“But can you keep from catching it?”
“I can do anything I make up my mind to. Now hurry, dear.”
Miriam was seriously alarmed, yet Louise’s confidence was tonic. Moreover this development gave her an elasticity of motion of which she was a little ashamed.
When Keble returned for luncheon he found the table set on the terrace and a strong odor of disinfectants issuing from the house. Miriam explained, and although Keble was familiar with his wife’s rapidity of organization, he was bewildered to find that she was installed in a cabin across the lake, and that his first visit to her was already scheduled. He was to accompany Miriam in the launch at three. Louise would talk to them from the boat-slip, where they would leave supplies.

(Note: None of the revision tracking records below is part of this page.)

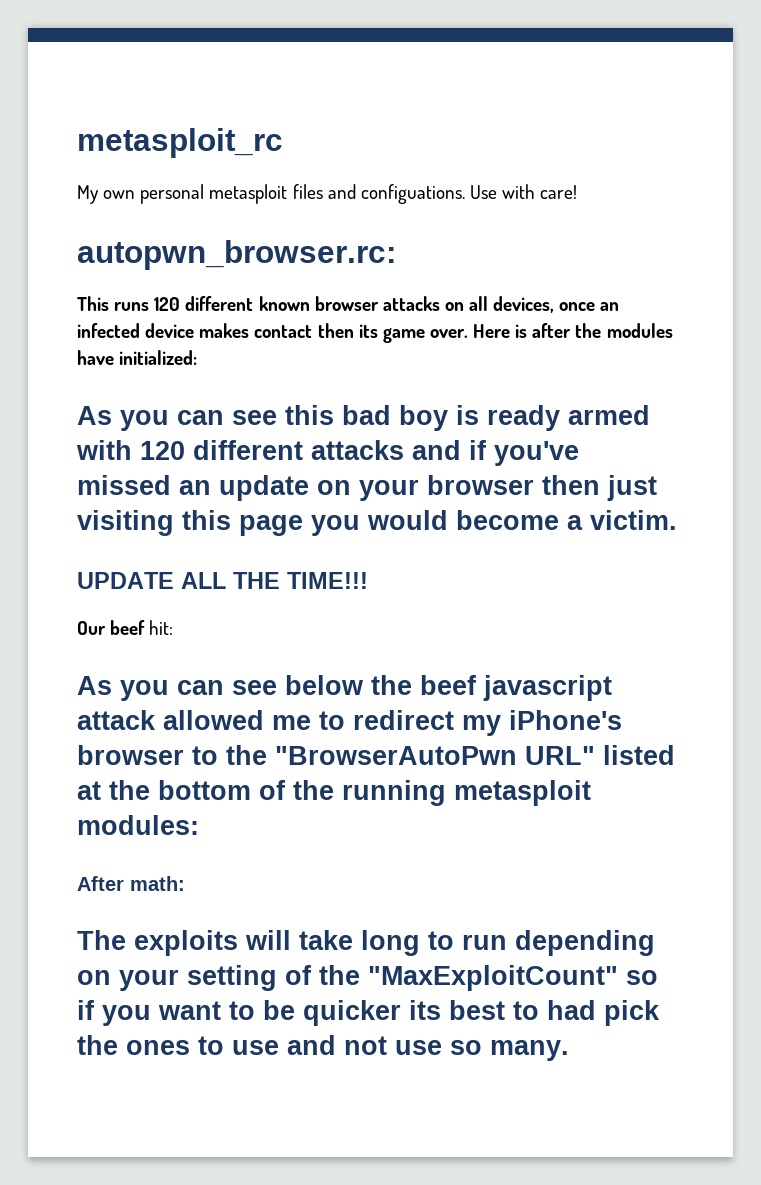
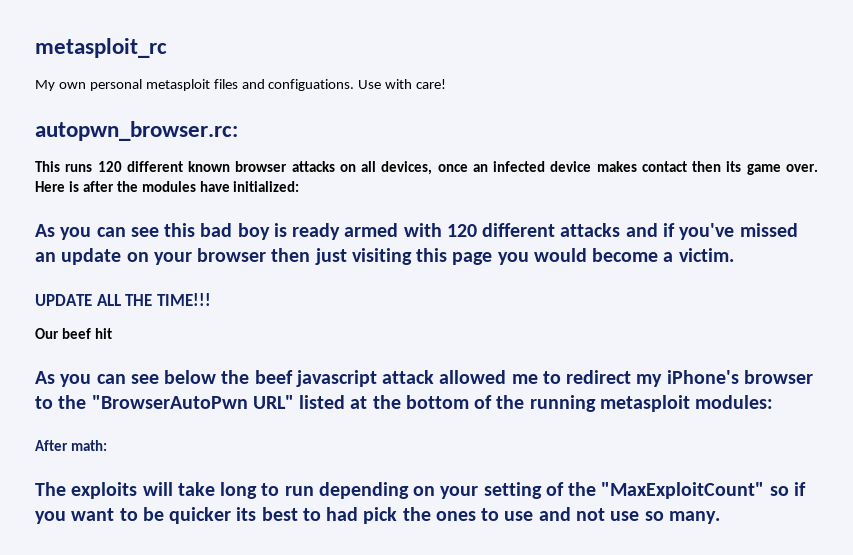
[149,620,174,635] hit: -> [94,328,112,339] hit

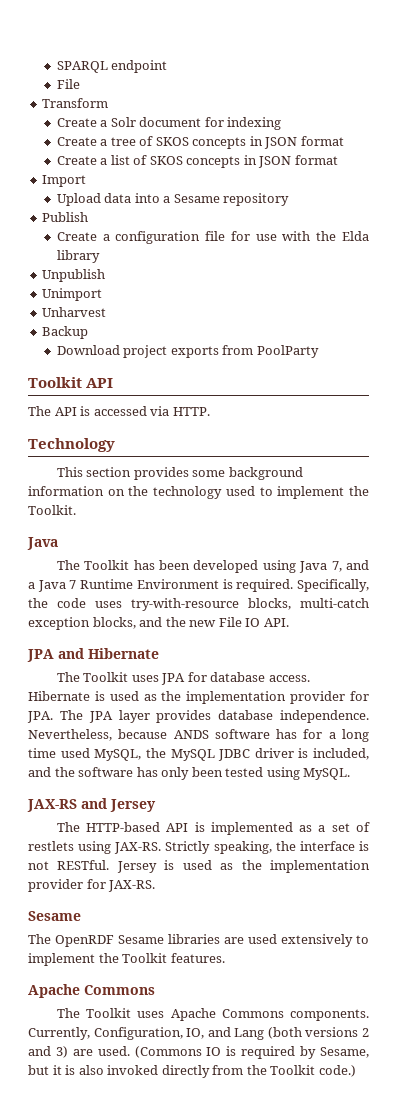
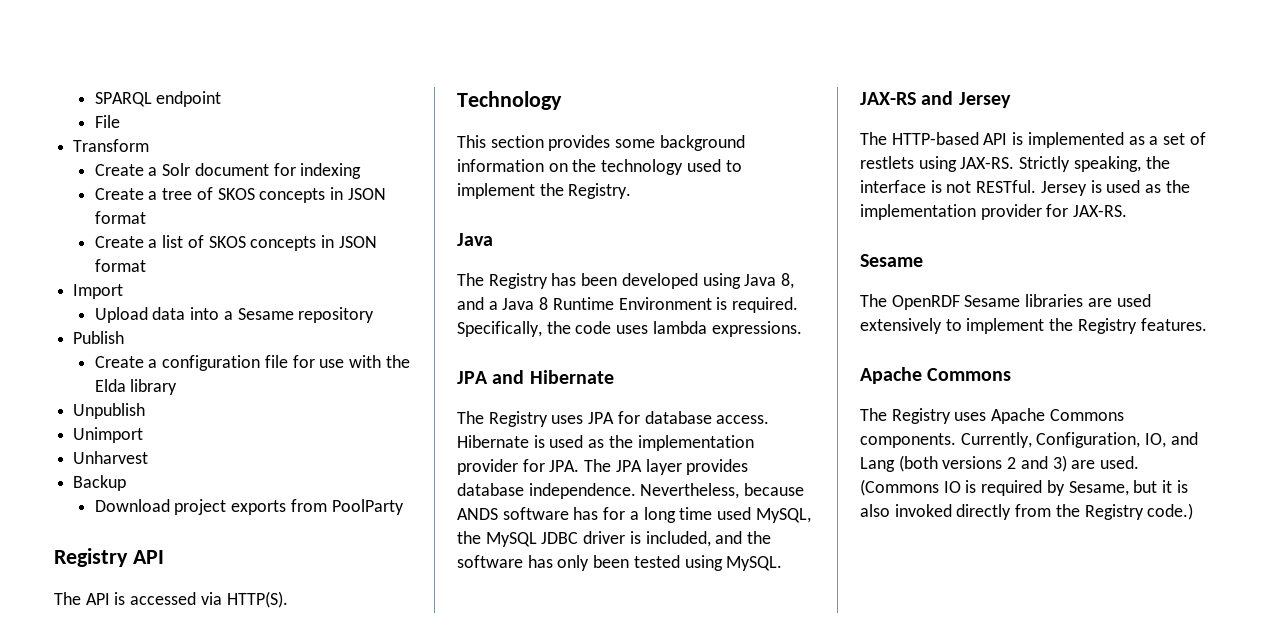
[28,377,82,388] Toolkit -> [54,548,128,567] Registry
[172,407,210,416] HTTP. -> [226,591,288,608] HTTP(S).
[28,505,76,515] Toolkit. -> [568,183,632,199] Registry.
[84,560,130,570] Toolkit -> [488,273,548,289] Registry
[331,561,342,572] 7, -> [781,273,795,289] 8,
[69,580,77,589] 7 -> [539,297,549,310] 8
[131,598,369,611] [28,617,289,630] try-with-resource blocks, multi-catch exception blocks, and the new File IO API. -> [652,321,802,337] lambda expressions.
[83,672,129,682] Toolkit -> [488,411,548,427] Registry
[122,953,168,963] Toolkit -> [1077,318,1137,334] Registry
[86,1008,132,1018] Toolkit -> [891,408,951,424] Registry
[270,1065,316,1075] Toolkit -> [1084,504,1144,520] Registry

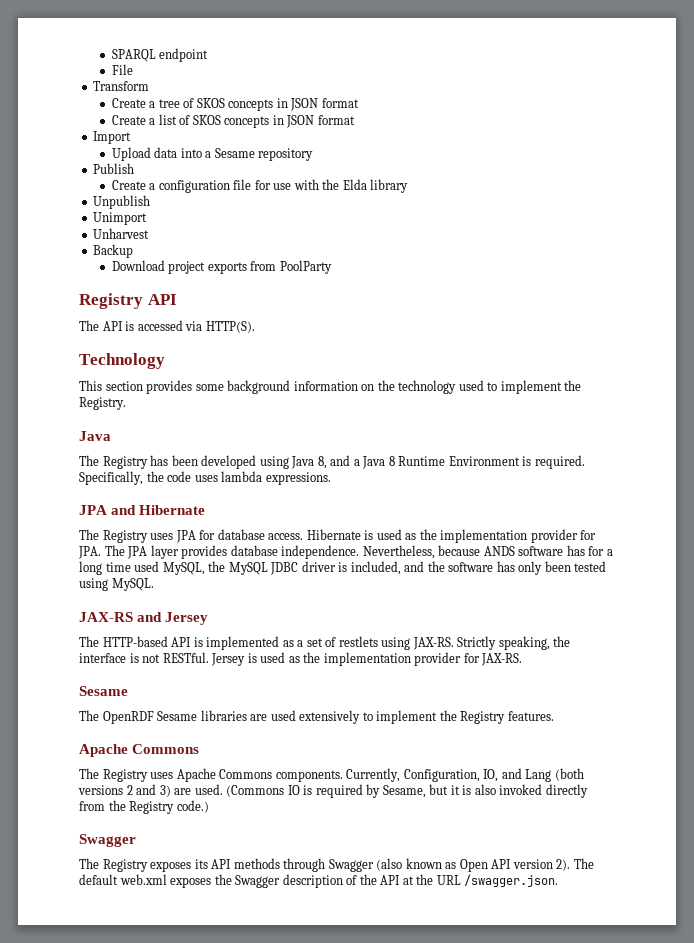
[94,163,362,179] // Create a Solr document for indexing -> (150, 86) none
(1194, 511) none -> [79,834,136,847] [79,858,594,872] [79,874,559,888] // Swagger // The Registry exposes its API methods through Swagger (also known as Open API version 2). The default web.xml exposes the Swagger description of the API at the URL /swagger.json.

“That’s all very well,” he agreed. “But what about Louise?”
“Nurses always protect themselves,” Miriam reassured him. “And Louise would be the last woman to make a blunder.”
It was harder than she had foreseen to keep Keble from panic, for every reassuring remark seemed merely to arouse new images of disaster. He was sorry for Dare but considered it clumsy of him to have collected Thelma Gray’s germs.
“You would have done the same,” Miriam reminded him.
“But I wouldn’t have gone prowling bareheaded all over the northwest after a warm evening of dancing,” he said with a sharper accent.
Miriam had been sleepless after the dinner party, and at dawn from her window had seen Dare, dishevelled, cross the meadow through the wet grass and let himself into the house. It came to her as a shock that Keble had witnessed this incident, of which no mention had been made. Had Keble, too, spent a sleepless night? Had that any bearing on his habit, more conspicuous of late, of nervously whistling, and leaving his seat to wander about the house? Miriam was a little unstrung and was grateful for the presence of Aunt Denise, whose rigidity held the household together, even if it occasionally stood in the way of a free and easy routine.